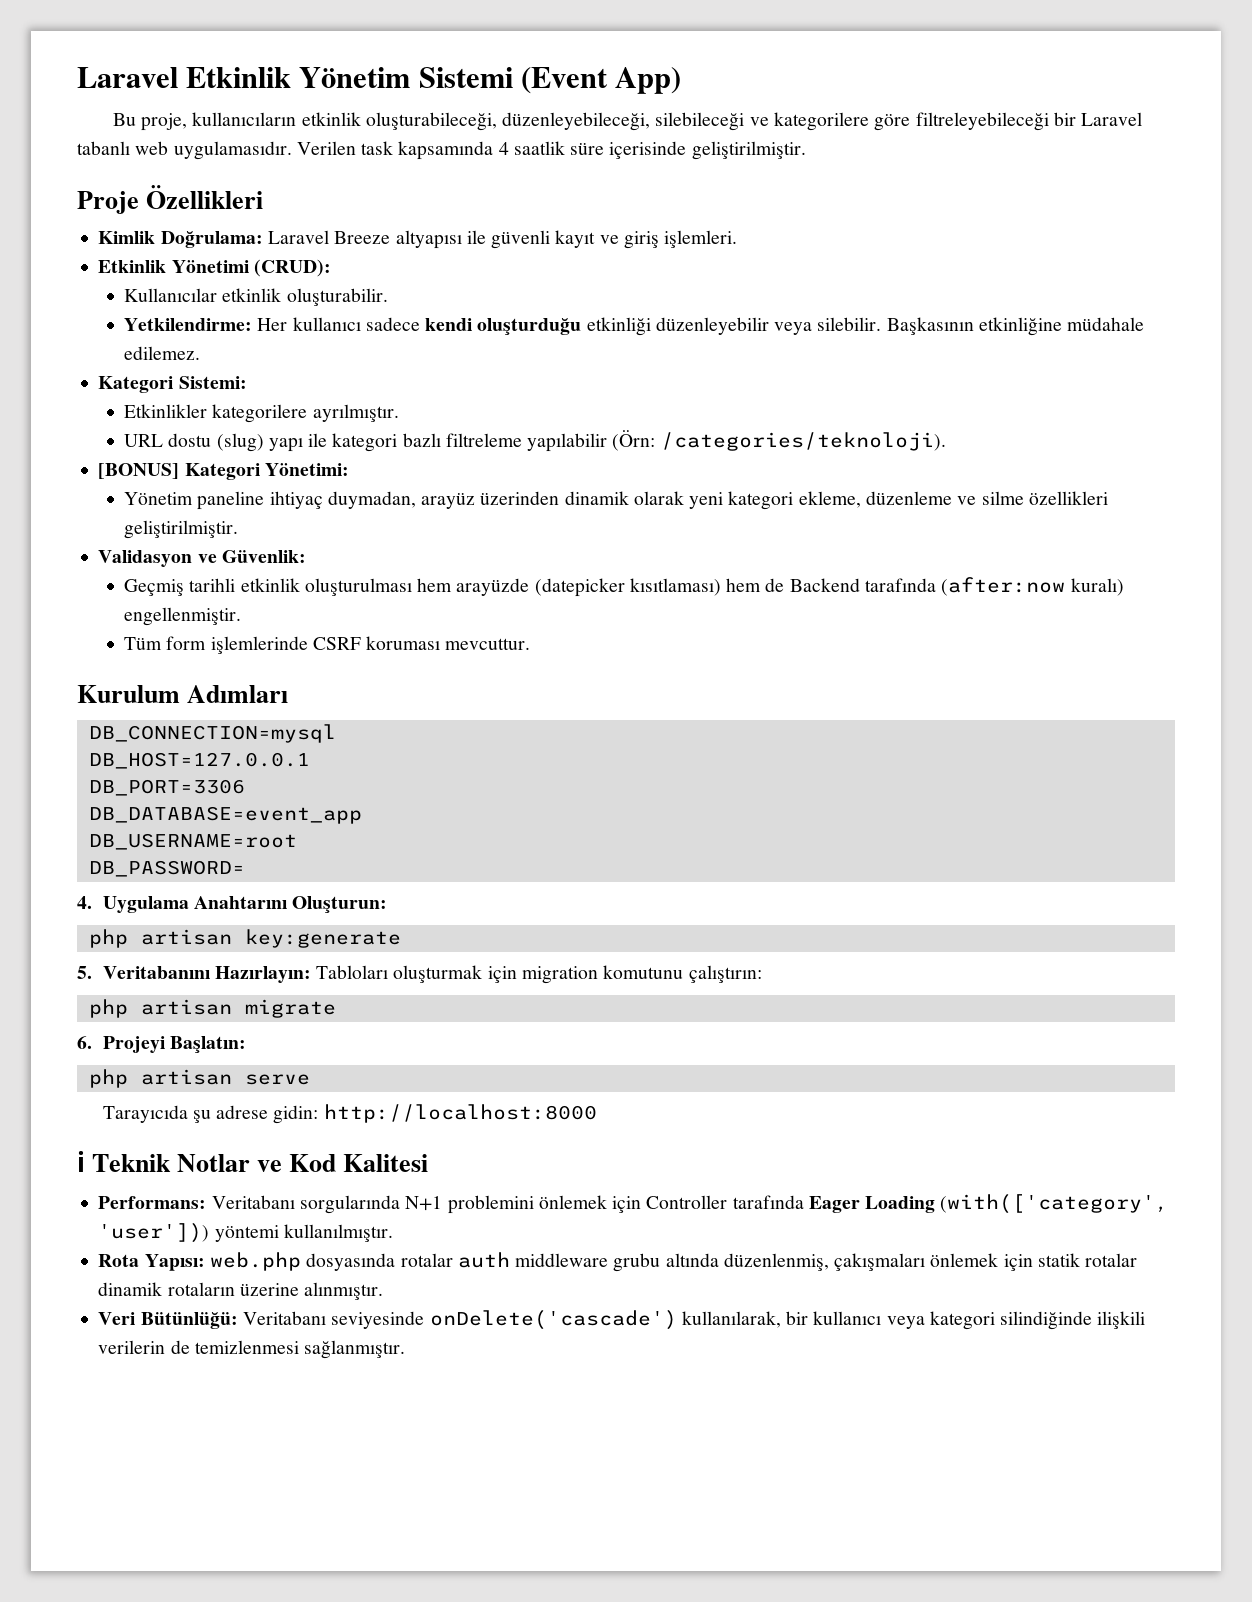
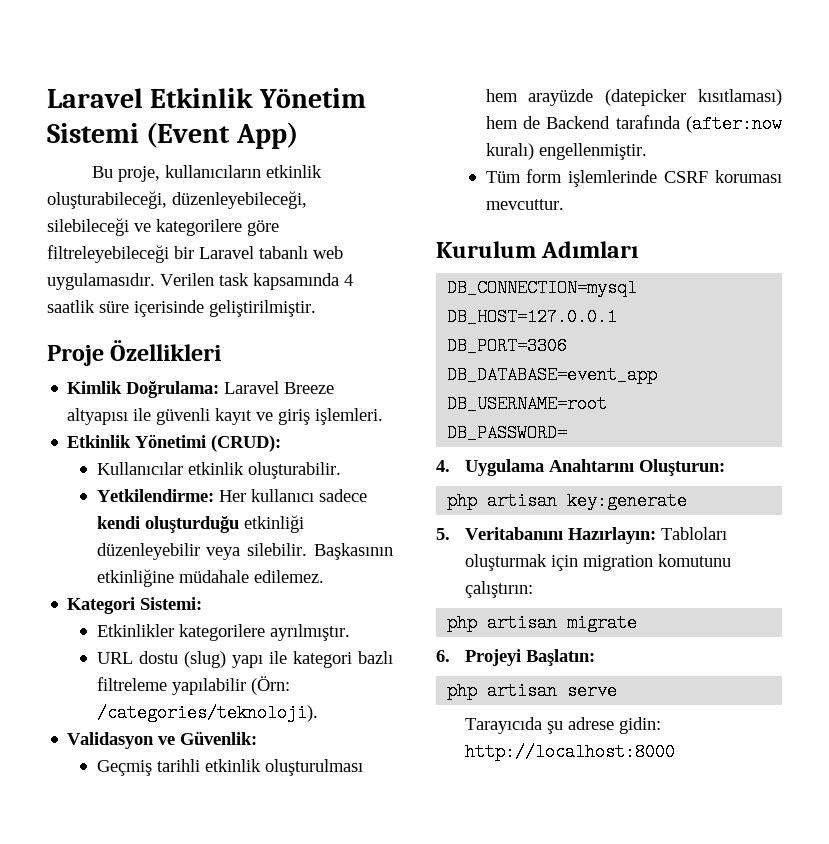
- [BONUS] Kategori Yönetimi:
- Yönetim paneline ihtiyaç duymadan, arayüz üzerinden dinamik olarak yeni kategori ekleme, düzenleme ve silme özellikleri geliştirilmiştir.
- ℹ Teknik Notlar ve Kod Kalitesi
- Performans: Veritabanı sorgularında N+1 problemini önlemek için Controller tarafında Eager Loading (with(['category', 'user'])) yöntemi kullanılmıştır.
- Rota Yapısı: web.php dosyasında rotalar auth middleware grubu altında düzenlenmiş, çakışmaları önlemek için statik rotalar dinamik rotaların üzerine alınmıştır.
- Veri Bütünlüğü: Veritabanı seviyesinde onDelete('cascade') kullanılarak, bir kullanıcı veya kategori silindiğinde ilişkili verilerin de temizlenmesi sağlanmıştır.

[DIRECTIONS]
Output only the lines from the start of the data through the line that holds "- Performans: Veritabanı". Keep them exact and leave the pictures out.

[RESPONSE]
- [BONUS] Kategori Yönetimi:
- Yönetim paneline ihtiyaç duymadan, arayüz üzerinden dinamik olarak yeni kategori ekleme, düzenleme ve silme özellikleri geliştirilmiştir.
- ℹ Teknik Notlar ve Kod Kalitesi
- Performans: Veritabanı sorgularında N+1 problemini önlemek için Controller tarafında Eager Loading (with(['category', 'user'])) yöntemi kullanılmıştır.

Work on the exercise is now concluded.